Aim of the exercise:
Nothing may differ between your reply and the listing that follows.

[[ Materials provided, beginning ]]

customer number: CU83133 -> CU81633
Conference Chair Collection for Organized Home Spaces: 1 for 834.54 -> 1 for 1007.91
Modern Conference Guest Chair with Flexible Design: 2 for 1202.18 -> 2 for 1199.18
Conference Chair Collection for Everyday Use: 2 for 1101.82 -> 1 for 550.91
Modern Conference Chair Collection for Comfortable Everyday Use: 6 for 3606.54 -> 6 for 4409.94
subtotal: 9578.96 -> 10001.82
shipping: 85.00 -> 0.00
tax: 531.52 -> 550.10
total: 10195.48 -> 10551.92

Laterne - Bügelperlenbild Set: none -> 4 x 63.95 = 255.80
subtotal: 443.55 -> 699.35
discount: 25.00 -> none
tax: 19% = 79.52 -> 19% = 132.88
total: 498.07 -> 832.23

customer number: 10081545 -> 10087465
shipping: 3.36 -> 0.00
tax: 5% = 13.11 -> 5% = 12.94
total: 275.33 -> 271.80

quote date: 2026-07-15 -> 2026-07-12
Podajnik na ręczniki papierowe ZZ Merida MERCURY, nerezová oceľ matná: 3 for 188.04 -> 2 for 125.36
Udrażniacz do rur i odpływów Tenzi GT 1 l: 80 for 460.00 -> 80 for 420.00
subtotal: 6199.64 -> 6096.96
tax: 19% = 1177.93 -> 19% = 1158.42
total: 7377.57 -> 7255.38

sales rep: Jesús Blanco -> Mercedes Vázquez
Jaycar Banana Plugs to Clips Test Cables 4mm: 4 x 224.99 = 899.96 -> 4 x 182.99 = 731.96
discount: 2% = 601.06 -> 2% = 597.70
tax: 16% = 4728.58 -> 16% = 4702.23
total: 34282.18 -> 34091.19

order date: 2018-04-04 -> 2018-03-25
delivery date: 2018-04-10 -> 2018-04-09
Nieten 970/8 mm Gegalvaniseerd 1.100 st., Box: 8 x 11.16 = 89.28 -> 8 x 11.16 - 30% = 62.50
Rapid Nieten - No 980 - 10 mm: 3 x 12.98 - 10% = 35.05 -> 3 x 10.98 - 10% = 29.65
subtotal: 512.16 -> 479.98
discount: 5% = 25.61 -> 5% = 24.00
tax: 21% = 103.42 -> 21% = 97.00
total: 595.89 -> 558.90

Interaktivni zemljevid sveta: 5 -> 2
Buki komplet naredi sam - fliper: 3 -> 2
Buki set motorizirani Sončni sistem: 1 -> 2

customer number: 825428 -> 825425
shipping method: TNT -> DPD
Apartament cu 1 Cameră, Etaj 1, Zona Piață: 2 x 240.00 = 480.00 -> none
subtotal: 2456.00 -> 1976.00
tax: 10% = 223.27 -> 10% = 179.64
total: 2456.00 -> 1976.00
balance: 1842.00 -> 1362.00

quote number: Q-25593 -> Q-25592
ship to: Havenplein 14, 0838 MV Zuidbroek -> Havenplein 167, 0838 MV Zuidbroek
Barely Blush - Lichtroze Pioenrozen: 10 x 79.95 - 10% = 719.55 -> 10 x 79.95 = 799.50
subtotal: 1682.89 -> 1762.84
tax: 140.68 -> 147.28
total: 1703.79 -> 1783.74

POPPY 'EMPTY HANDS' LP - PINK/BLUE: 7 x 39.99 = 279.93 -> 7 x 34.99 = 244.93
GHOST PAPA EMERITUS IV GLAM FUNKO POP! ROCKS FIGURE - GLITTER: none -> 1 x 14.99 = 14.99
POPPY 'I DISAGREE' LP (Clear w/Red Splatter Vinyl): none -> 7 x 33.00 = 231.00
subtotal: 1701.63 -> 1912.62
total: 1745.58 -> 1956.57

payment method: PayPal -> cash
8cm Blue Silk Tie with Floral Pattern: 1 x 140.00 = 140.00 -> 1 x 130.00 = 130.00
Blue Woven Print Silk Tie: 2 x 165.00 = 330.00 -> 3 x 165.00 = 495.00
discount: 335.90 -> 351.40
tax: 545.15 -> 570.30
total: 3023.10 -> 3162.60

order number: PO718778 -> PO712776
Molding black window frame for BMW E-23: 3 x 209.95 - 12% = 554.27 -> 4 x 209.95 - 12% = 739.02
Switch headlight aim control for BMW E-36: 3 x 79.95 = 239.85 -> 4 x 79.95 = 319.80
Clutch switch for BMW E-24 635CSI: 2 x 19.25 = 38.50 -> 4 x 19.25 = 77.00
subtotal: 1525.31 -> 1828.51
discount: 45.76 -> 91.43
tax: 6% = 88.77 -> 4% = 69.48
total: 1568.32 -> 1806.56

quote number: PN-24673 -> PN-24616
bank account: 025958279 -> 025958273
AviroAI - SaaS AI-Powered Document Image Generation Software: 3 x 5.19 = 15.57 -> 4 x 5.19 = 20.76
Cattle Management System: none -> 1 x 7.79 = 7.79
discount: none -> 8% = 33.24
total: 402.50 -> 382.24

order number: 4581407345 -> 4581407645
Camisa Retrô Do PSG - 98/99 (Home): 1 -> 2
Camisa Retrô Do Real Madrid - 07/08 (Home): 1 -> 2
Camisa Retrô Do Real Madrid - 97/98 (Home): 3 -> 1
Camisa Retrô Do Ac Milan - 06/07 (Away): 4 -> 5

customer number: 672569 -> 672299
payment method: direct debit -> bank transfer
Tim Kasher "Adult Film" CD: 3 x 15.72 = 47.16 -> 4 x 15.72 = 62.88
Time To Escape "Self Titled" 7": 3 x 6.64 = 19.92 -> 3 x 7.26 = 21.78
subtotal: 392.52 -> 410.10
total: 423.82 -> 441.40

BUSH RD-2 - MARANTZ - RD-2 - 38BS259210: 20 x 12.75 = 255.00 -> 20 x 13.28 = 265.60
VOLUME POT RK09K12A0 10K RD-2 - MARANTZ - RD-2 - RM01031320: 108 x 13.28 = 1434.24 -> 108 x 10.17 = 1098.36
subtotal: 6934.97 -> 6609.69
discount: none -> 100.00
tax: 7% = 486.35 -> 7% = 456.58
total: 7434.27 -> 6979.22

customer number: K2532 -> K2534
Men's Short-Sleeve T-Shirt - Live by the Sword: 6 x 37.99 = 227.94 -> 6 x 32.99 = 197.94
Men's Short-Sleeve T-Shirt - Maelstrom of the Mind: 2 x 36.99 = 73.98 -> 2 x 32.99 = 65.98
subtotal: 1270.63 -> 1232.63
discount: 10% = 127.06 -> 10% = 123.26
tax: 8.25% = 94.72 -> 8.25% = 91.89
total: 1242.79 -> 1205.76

[[ Materials provided, end ]]

Worked solution:
customer number: CU83133 -> CU81633
Conference Chair Collection for Organized Home Spaces: 1 for 834.54 -> 1 for 1007.91
Modern Conference Guest Chair with Flexible Design: 2 for 1202.18 -> 2 for 1199.18
Conference Chair Collection for Everyday Use: 2 for 1101.82 -> 1 for 550.91
Modern Conference Chair Collection for Comfortable Everyday Use: 6 for 3606.54 -> 6 for 4409.94
subtotal: 9578.96 -> 10001.82
shipping: 85.00 -> 0.00
tax: 531.52 -> 550.10
total: 10195.48 -> 10551.92

Laterne - Bügelperlenbild Set: none -> 4 x 63.95 = 255.80
subtotal: 443.55 -> 699.35
discount: 25.00 -> none
tax: 19% = 79.52 -> 19% = 132.88
total: 498.07 -> 832.23

customer number: 10081545 -> 10087465
shipping: 3.36 -> 0.00
tax: 5% = 13.11 -> 5% = 12.94
total: 275.33 -> 271.80

quote date: 2026-07-15 -> 2026-07-12
Podajnik na ręczniki papierowe ZZ Merida MERCURY, nerezová oceľ matná: 3 for 188.04 -> 2 for 125.36
Udrażniacz do rur i odpływów Tenzi GT 1 l: 80 for 460.00 -> 80 for 420.00
subtotal: 6199.64 -> 6096.96
tax: 19% = 1177.93 -> 19% = 1158.42
total: 7377.57 -> 7255.38

sales rep: Jesús Blanco -> Mercedes Vázquez
Jaycar Banana Plugs to Clips Test Cables 4mm: 4 x 224.99 = 899.96 -> 4 x 182.99 = 731.96
discount: 2% = 601.06 -> 2% = 597.70
tax: 16% = 4728.58 -> 16% = 4702.23
total: 34282.18 -> 34091.19

order date: 2018-04-04 -> 2018-03-25
delivery date: 2018-04-10 -> 2018-04-09
Nieten 970/8 mm Gegalvaniseerd 1.100 st., Box: 8 x 11.16 = 89.28 -> 8 x 11.16 - 30% = 62.50
Rapid Nieten - No 980 - 10 mm: 3 x 12.98 - 10% = 35.05 -> 3 x 10.98 - 10% = 29.65
subtotal: 512.16 -> 479.98
discount: 5% = 25.61 -> 5% = 24.00
tax: 21% = 103.42 -> 21% = 97.00
total: 595.89 -> 558.90

Interaktivni zemljevid sveta: 5 -> 2
Buki komplet naredi sam - fliper: 3 -> 2
Buki set motorizirani Sončni sistem: 1 -> 2

customer number: 825428 -> 825425
shipping method: TNT -> DPD
Apartament cu 1 Cameră, Etaj 1, Zona Piață: 2 x 240.00 = 480.00 -> none
subtotal: 2456.00 -> 1976.00
tax: 10% = 223.27 -> 10% = 179.64
total: 2456.00 -> 1976.00
balance: 1842.00 -> 1362.00

quote number: Q-25593 -> Q-25592
ship to: Havenplein 14, 0838 MV Zuidbroek -> Havenplein 167, 0838 MV Zuidbroek
Barely Blush - Lichtroze Pioenrozen: 10 x 79.95 - 10% = 719.55 -> 10 x 79.95 = 799.50
subtotal: 1682.89 -> 1762.84
tax: 140.68 -> 147.28
total: 1703.79 -> 1783.74

POPPY 'EMPTY HANDS' LP - PINK/BLUE: 7 x 39.99 = 279.93 -> 7 x 34.99 = 244.93
GHOST PAPA EMERITUS IV GLAM FUNKO POP! ROCKS FIGURE - GLITTER: none -> 1 x 14.99 = 14.99
POPPY 'I DISAGREE' LP (Clear w/Red Splatter Vinyl): none -> 7 x 33.00 = 231.00
subtotal: 1701.63 -> 1912.62
total: 1745.58 -> 1956.57

payment method: PayPal -> cash
8cm Blue Silk Tie with Floral Pattern: 1 x 140.00 = 140.00 -> 1 x 130.00 = 130.00
Blue Woven Print Silk Tie: 2 x 165.00 = 330.00 -> 3 x 165.00 = 495.00
discount: 335.90 -> 351.40
tax: 545.15 -> 570.30
total: 3023.10 -> 3162.60

order number: PO718778 -> PO712776
Molding black window frame for BMW E-23: 3 x 209.95 - 12% = 554.27 -> 4 x 209.95 - 12% = 739.02
Switch headlight aim control for BMW E-36: 3 x 79.95 = 239.85 -> 4 x 79.95 = 319.80
Clutch switch for BMW E-24 635CSI: 2 x 19.25 = 38.50 -> 4 x 19.25 = 77.00
subtotal: 1525.31 -> 1828.51
discount: 45.76 -> 91.43
tax: 6% = 88.77 -> 4% = 69.48
total: 1568.32 -> 1806.56

quote number: PN-24673 -> PN-24616
bank account: 025958279 -> 025958273
AviroAI - SaaS AI-Powered Document Image Generation Software: 3 x 5.19 = 15.57 -> 4 x 5.19 = 20.76
Cattle Management System: none -> 1 x 7.79 = 7.79
discount: none -> 8% = 33.24
total: 402.50 -> 382.24

order number: 4581407345 -> 4581407645
Camisa Retrô Do PSG - 98/99 (Home): 1 -> 2
Camisa Retrô Do Real Madrid - 07/08 (Home): 1 -> 2
Camisa Retrô Do Real Madrid - 97/98 (Home): 3 -> 1
Camisa Retrô Do Ac Milan - 06/07 (Away): 4 -> 5

customer number: 672569 -> 672299
payment method: direct debit -> bank transfer
Tim Kasher "Adult Film" CD: 3 x 15.72 = 47.16 -> 4 x 15.72 = 62.88
Time To Escape "Self Titled" 7": 3 x 6.64 = 19.92 -> 3 x 7.26 = 21.78
subtotal: 392.52 -> 410.10
total: 423.82 -> 441.40

BUSH RD-2 - MARANTZ - RD-2 - 38BS259210: 20 x 12.75 = 255.00 -> 20 x 13.28 = 265.60
VOLUME POT RK09K12A0 10K RD-2 - MARANTZ - RD-2 - RM01031320: 108 x 13.28 = 1434.24 -> 108 x 10.17 = 1098.36
subtotal: 6934.97 -> 6609.69
discount: none -> 100.00
tax: 7% = 486.35 -> 7% = 456.58
total: 7434.27 -> 6979.22

customer number: K2532 -> K2534
Men's Short-Sleeve T-Shirt - Live by the Sword: 6 x 37.99 = 227.94 -> 6 x 32.99 = 197.94
Men's Short-Sleeve T-Shirt - Maelstrom of the Mind: 2 x 36.99 = 73.98 -> 2 x 32.99 = 65.98
subtotal: 1270.63 -> 1232.63
discount: 10% = 127.06 -> 10% = 123.26
tax: 8.25% = 94.72 -> 8.25% = 91.89
total: 1242.79 -> 1205.76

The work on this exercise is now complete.